Reminder: The Thursday Class is only for those interested in studying uncertainty. I don’t expect all want to read these posts. So please don’t feel like you must. Yet, I have nowhere else to put them besides here. Your support makes this Class possible for those who need it. Thank you.
The search for formulae that transform time series into perfect predictions is fruitless, but the quest goes on.
Video
Links: YouTube * Twitter – X * Rumble * Bitchute * Class Page * Jaynes Book * Uncertainty
HOMEWORK: Find your own time series with trendy trend lines. See if they suffer from the Deadly Sin of reification.
Lecture
Review the last two Classed: That’s Not Noise, That’s Signal! and Trendy Trends In Time Series. We learned correlations aren’t causations, except rarely; no, not even if they are your correlations.
You already know nothing has a probability (if you are just entering the Class, see this). Just so, nothing has a correlation, which is another kind of name for probability. Thus, any method which promises to discover “the” or “true” probabilities, or correlations, must be flawed.

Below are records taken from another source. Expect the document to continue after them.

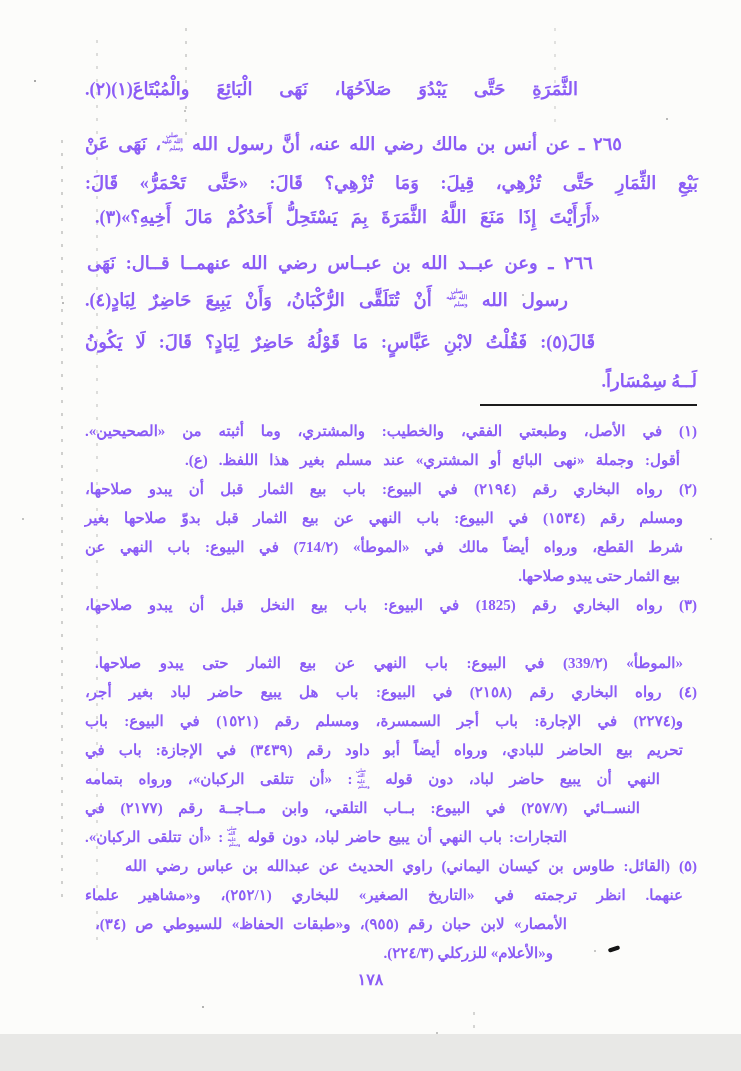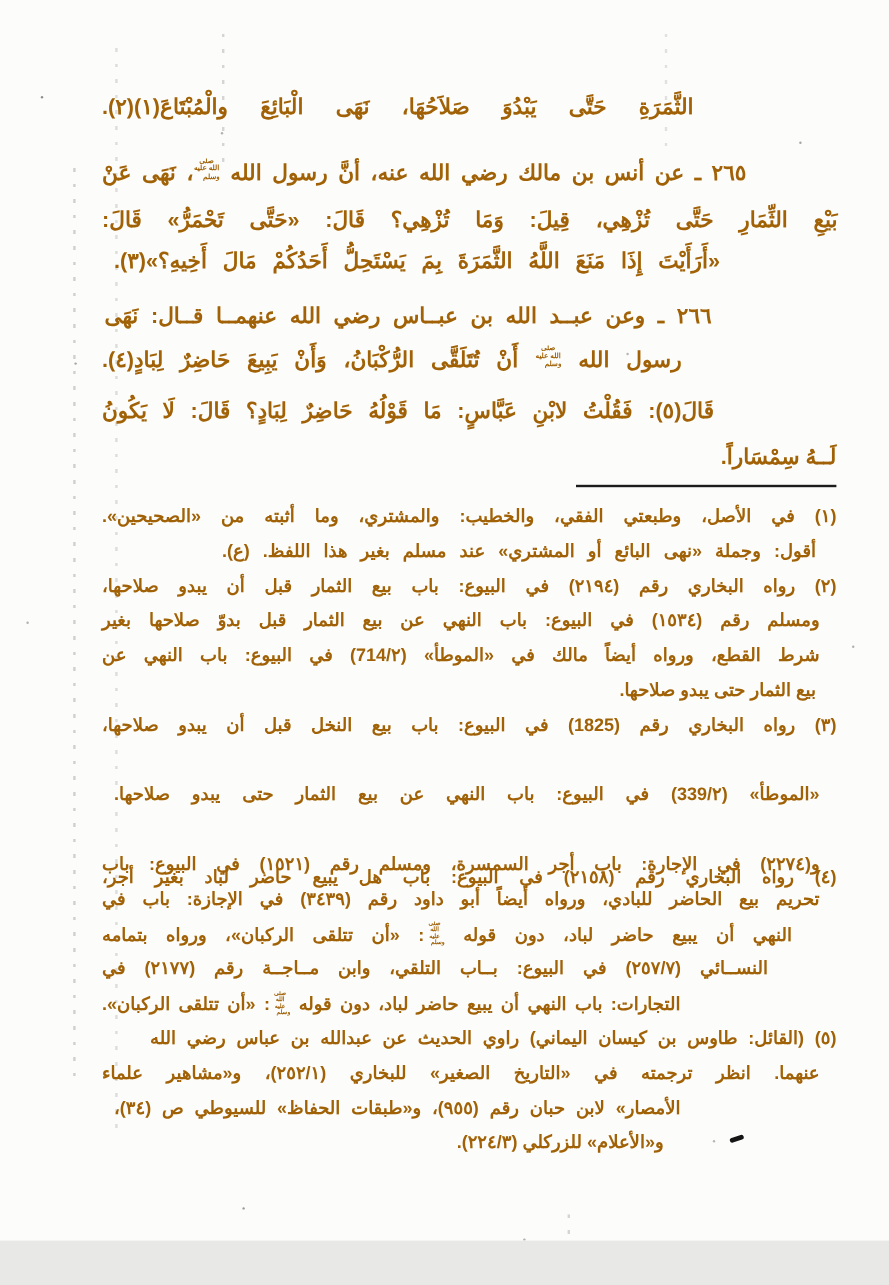"الثَّمَرَةِ حَتَّى يَبْدُوَ صَلاَحُهَا،" .pg { color: #a16207 -> #8b5cf6; font-family: Liberation Sans, sans-serif -> Liberation Serif, serif }
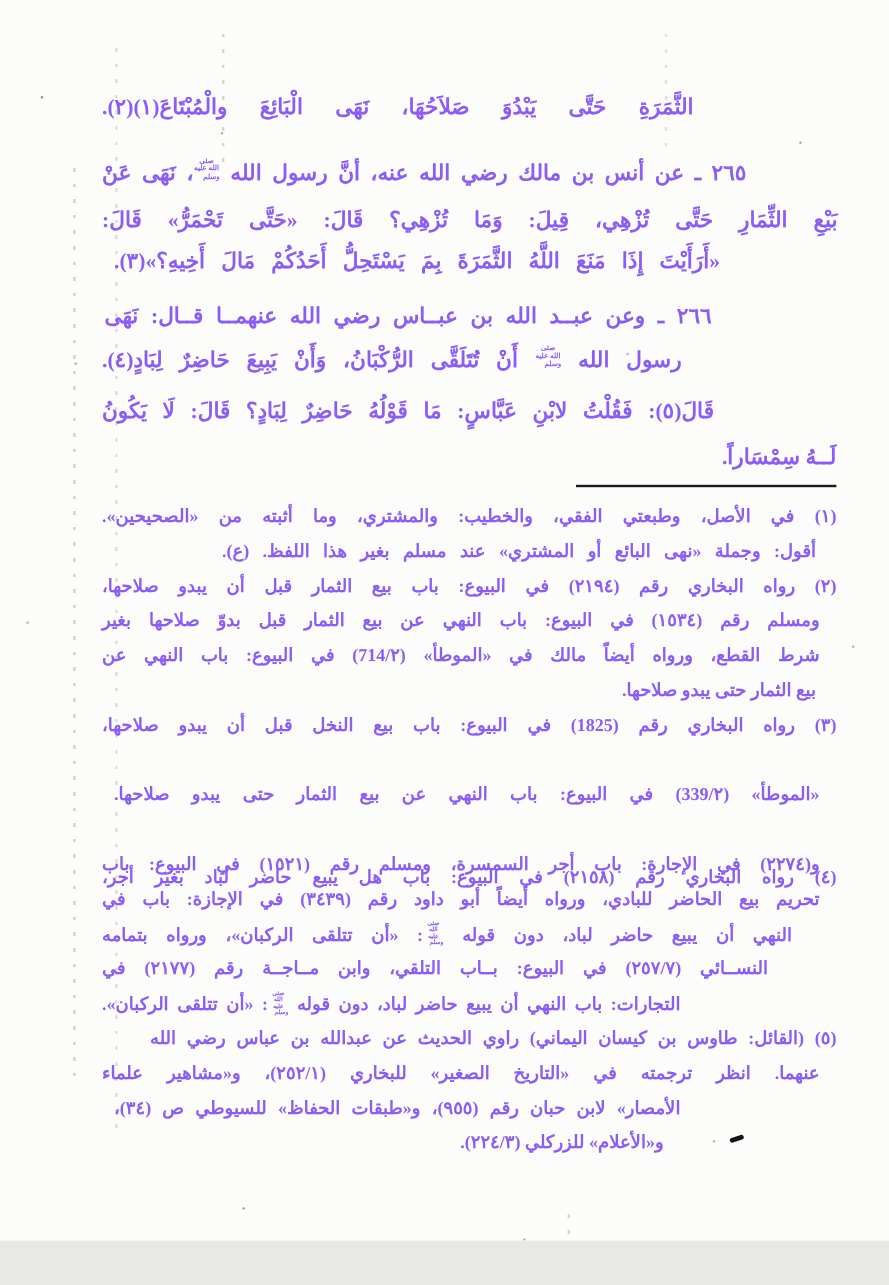"(٤) رواه البخاري رقم (٢١٥٨)" div.ln { margin-top: 40px -> none }
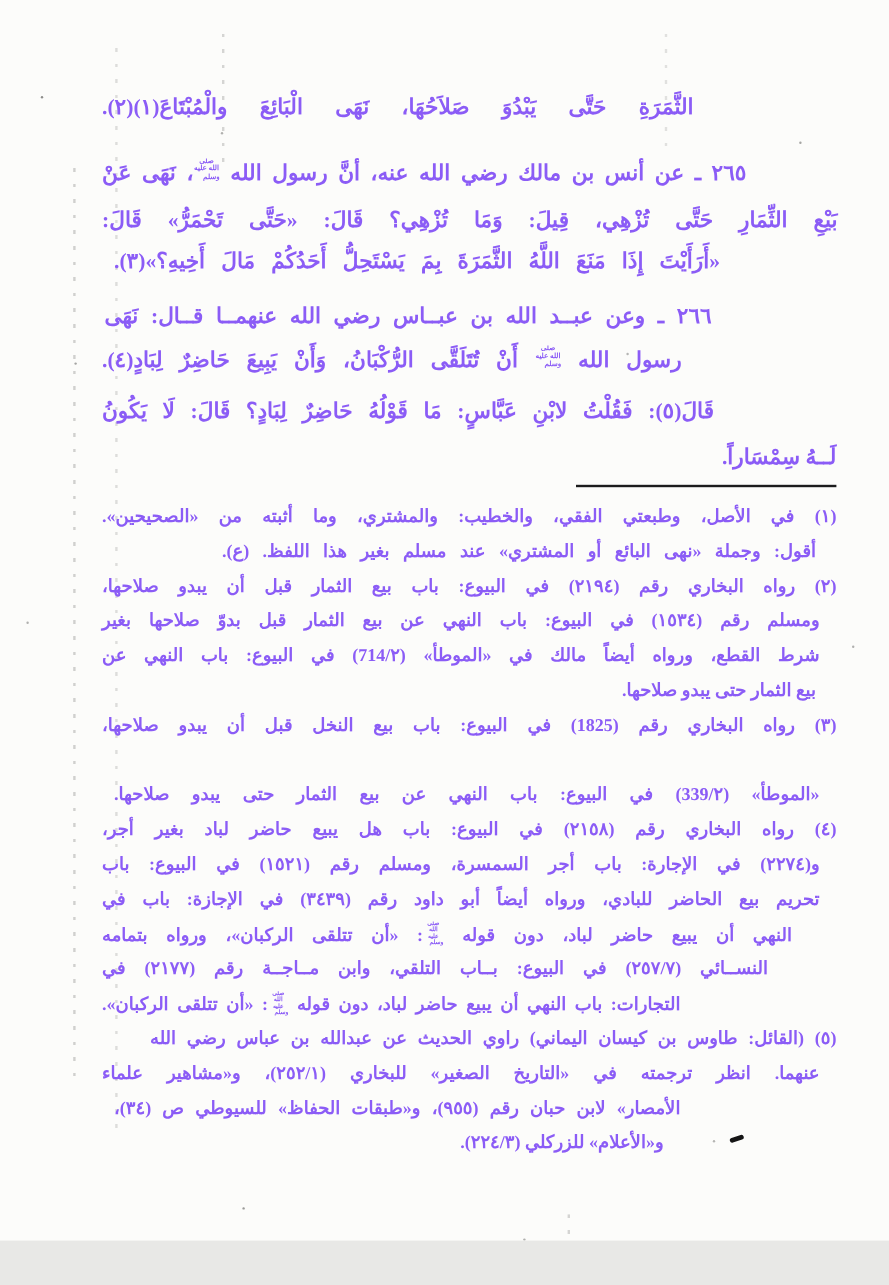"١٧٨" div.pgnum { html: none -> <div>١٧٨</div> }
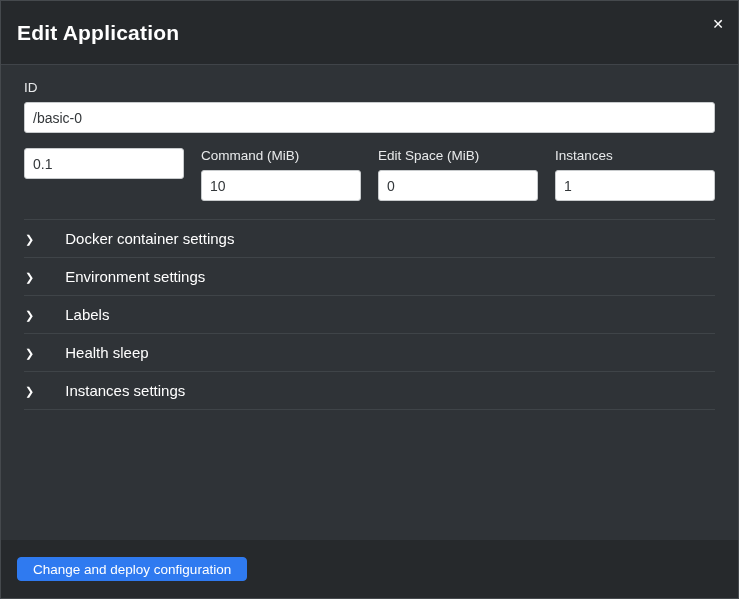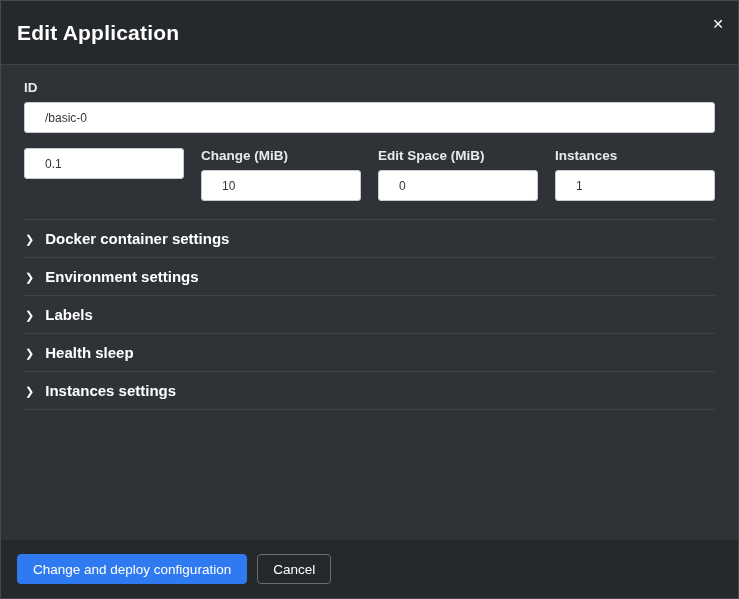"ID" .field-label { font-weight: bold -> normal }
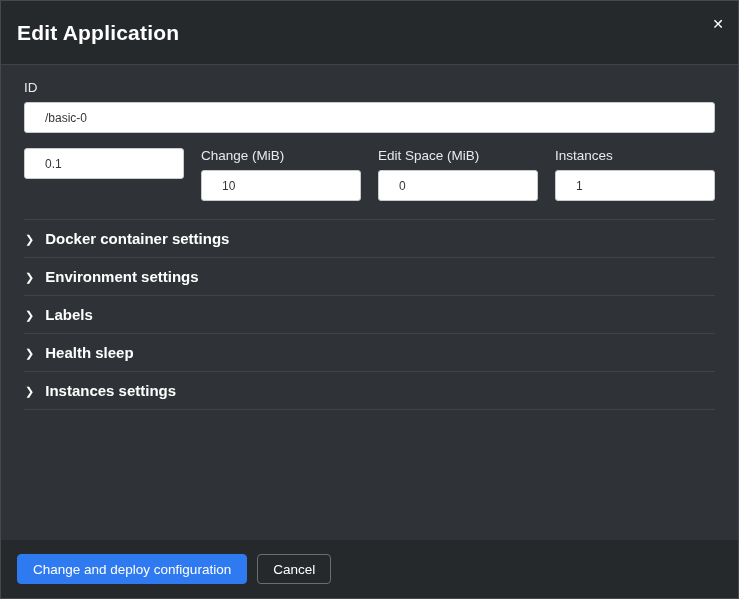"/basic-0" .text-input, .text-area { font-size: 12px -> 14px; padding: 6px 20px -> 6px 8px }
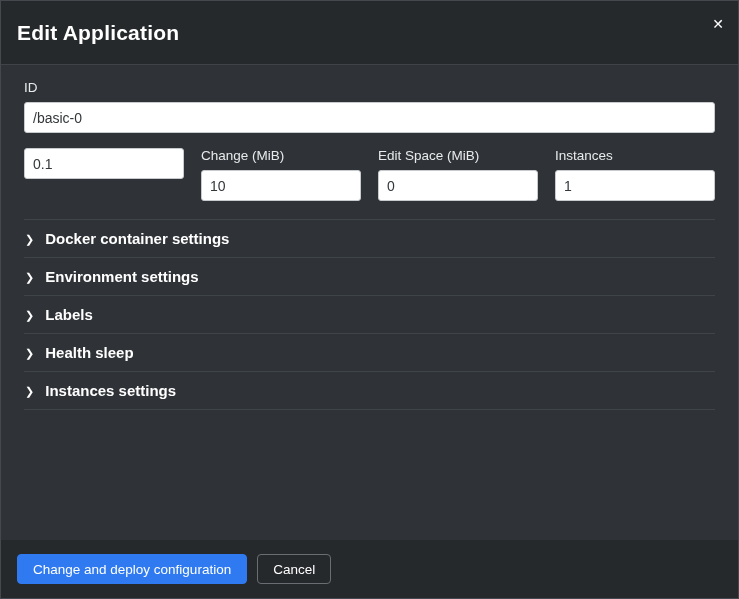"Change (MiB)" label.field-label { text: Change -> Command }
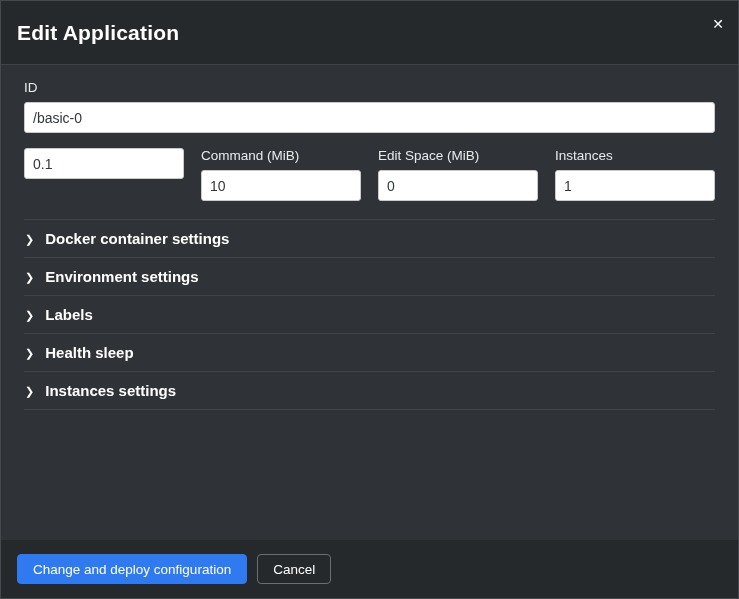"Docker container settings" .section-label { font-weight: bold -> normal; margin-left: none -> 20px }
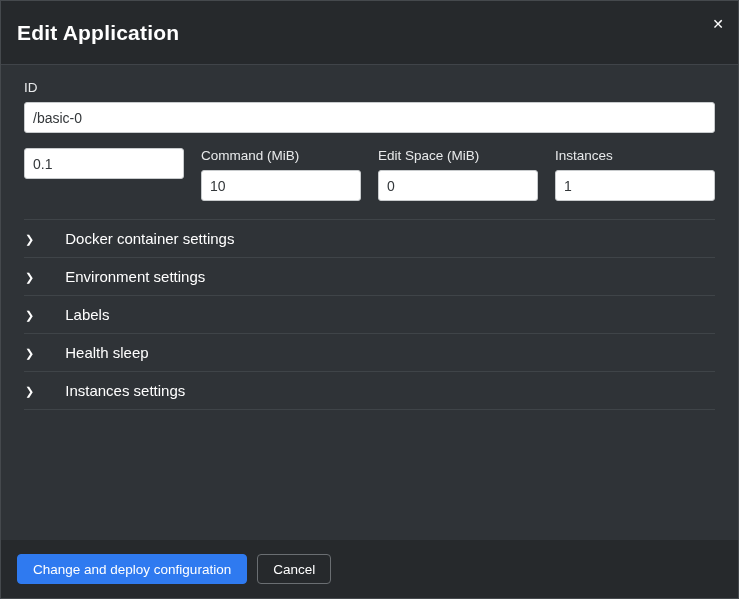"Change and deploy configuration" .btn { height: 30px -> 24px }
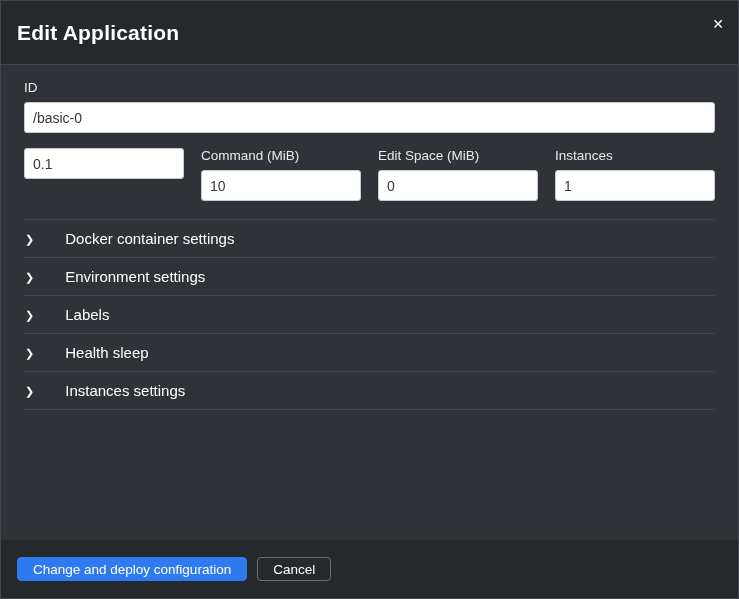"Cancel" button.btn { html: <button>Cancel</button> -> none }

All classical procedures that use any kind of hypothesis testing, Bayes factors, or any (model) parameter-centric analysis which seek “true” values of probabilities, or that assume correlations are causations, are in fundamental error, and their use must cease, as we have demonstrated many times. But sometimes, as we also saw, the inherent flaws in these methods can be overcome by good experimental procedure—though it’s the methods that get the credit, and not the thinking of the scientist. Yet there is one area in which is the worst of both worlds, as it were. And that is time series.
Traditional time series is full of correlational alchemies that seek to transmogrify correlations into causations. And they believe they have done it. Or will. Time series mavens, most especially in AI, believe that mysteries lie hidden in accidental (and not per se) sequences of numbers, and that if only the right philosopher’s stone can be found, predictive perfection can be found.
This is a false hope.
We discussed the closing stock price of IBM as a common, and monetarily interesting, accidental time series. Each point (a price) in the series has innumerable mostly hidden causes and conditions, in long chains which forbid any method from discovering what they are. You will never know why—never know the full explanation, that is—the price at noon last Thursday was exactly what it was. You may know some of those reasons, but only some. And what you know is a pittance next to what can and must be known.
There will be no way to tease out from just the numbers in the time series itself its causes. Not for almost all time series. Exceptions, rare as tenured conservatives, are where the accidental series are physical, and where hopes of causal explanation are genuine. But notice very carefully that in these exceptions, knowledge of the causes comes from outside the time series themselves. The time series numbers are still not enough.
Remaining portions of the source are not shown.